▸ **Work instruction**
Your answer should be the lines of the listing that contain the word "nouveaux".

▸ **Provided information**
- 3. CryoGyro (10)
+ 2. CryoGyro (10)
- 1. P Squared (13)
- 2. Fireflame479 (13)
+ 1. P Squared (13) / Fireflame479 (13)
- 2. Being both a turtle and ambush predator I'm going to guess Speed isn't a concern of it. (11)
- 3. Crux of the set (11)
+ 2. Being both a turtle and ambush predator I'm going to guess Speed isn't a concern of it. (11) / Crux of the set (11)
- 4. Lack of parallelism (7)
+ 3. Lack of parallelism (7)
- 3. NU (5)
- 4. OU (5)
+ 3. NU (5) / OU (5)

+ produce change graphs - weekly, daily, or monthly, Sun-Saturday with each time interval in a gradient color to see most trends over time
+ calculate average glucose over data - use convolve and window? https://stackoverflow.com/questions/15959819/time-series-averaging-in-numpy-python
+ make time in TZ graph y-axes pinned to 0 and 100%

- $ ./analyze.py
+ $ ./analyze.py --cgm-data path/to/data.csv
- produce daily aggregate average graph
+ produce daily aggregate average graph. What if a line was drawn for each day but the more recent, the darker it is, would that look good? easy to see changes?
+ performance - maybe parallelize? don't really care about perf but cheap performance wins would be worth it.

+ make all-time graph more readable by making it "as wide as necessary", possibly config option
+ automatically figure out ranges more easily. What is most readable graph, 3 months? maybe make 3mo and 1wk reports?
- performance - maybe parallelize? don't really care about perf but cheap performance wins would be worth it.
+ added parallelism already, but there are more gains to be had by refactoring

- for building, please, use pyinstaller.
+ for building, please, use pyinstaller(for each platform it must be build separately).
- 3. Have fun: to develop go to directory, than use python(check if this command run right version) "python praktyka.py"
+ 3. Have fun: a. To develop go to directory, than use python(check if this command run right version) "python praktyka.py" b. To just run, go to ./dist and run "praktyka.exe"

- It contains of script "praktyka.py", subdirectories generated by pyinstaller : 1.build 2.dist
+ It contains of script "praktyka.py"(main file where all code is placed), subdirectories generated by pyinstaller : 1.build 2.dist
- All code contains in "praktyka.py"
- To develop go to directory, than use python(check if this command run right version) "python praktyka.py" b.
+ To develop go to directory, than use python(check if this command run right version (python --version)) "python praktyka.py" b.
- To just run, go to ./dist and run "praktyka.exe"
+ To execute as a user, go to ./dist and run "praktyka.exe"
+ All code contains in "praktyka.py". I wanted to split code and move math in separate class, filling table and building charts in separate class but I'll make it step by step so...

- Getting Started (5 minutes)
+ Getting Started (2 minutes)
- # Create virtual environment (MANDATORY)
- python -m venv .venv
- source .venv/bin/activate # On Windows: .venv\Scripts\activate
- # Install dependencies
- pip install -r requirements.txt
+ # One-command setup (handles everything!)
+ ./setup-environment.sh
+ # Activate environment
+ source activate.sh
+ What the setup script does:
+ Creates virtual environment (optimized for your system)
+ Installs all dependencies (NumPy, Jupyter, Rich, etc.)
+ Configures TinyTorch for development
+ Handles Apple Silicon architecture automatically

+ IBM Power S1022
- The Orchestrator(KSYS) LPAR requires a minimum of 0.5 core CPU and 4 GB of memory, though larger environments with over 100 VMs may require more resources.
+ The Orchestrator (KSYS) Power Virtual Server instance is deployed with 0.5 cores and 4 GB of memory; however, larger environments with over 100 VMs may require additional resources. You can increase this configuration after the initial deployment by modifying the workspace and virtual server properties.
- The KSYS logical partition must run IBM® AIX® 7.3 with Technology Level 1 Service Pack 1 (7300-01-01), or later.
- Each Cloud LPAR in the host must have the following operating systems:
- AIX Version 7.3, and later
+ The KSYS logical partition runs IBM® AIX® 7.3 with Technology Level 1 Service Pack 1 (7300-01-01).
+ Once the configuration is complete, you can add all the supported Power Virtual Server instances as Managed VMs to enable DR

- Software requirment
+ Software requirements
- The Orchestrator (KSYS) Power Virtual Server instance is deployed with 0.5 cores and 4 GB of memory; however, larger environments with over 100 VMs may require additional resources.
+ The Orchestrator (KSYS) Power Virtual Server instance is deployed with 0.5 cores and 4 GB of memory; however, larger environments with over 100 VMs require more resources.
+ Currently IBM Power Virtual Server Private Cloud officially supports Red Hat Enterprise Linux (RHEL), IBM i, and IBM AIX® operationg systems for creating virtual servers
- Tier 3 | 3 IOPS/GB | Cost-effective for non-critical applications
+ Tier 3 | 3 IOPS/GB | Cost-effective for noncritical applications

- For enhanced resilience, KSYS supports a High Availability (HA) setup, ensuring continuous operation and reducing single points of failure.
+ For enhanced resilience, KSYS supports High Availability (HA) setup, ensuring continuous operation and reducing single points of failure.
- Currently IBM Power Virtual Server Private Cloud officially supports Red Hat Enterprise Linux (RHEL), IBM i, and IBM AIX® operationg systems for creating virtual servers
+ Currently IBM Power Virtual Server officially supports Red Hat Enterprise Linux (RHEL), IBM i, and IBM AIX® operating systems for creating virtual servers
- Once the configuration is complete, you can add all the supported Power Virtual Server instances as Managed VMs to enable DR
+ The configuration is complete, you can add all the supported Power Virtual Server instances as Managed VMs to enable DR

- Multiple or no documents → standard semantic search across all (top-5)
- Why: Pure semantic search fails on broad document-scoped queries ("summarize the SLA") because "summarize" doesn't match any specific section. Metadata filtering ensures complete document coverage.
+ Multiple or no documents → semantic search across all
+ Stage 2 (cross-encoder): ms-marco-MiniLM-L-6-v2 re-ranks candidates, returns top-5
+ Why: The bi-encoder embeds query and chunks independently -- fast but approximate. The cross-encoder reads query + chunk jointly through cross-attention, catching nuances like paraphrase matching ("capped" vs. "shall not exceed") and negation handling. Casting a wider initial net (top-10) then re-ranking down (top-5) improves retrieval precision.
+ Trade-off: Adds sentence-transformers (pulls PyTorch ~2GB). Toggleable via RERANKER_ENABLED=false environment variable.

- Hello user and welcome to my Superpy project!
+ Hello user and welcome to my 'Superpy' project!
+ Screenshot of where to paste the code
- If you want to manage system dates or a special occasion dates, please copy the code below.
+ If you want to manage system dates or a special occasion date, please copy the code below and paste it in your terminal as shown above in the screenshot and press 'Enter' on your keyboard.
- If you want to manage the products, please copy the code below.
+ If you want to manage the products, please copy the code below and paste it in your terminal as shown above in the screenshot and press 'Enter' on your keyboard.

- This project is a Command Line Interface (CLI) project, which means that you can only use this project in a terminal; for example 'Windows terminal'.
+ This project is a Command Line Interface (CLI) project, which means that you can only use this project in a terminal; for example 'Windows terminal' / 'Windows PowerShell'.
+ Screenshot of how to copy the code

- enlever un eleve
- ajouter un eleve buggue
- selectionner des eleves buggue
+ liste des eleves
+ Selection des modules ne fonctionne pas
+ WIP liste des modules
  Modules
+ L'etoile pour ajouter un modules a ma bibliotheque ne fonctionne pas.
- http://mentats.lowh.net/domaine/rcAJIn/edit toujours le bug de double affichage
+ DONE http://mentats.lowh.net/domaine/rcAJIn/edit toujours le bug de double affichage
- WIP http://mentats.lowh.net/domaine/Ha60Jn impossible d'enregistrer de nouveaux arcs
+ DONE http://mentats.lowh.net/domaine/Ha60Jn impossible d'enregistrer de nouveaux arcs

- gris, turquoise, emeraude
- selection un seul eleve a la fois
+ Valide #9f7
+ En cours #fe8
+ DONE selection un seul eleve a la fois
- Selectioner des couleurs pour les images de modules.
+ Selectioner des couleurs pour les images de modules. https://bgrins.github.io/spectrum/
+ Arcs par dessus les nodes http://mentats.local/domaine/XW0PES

▸ **Answer space**
- WIP http://mentats.lowh.net/domaine/Ha60Jn impossible d'enregistrer de nouveaux arcs
+ DONE http://mentats.lowh.net/domaine/Ha60Jn impossible d'enregistrer de nouveaux arcs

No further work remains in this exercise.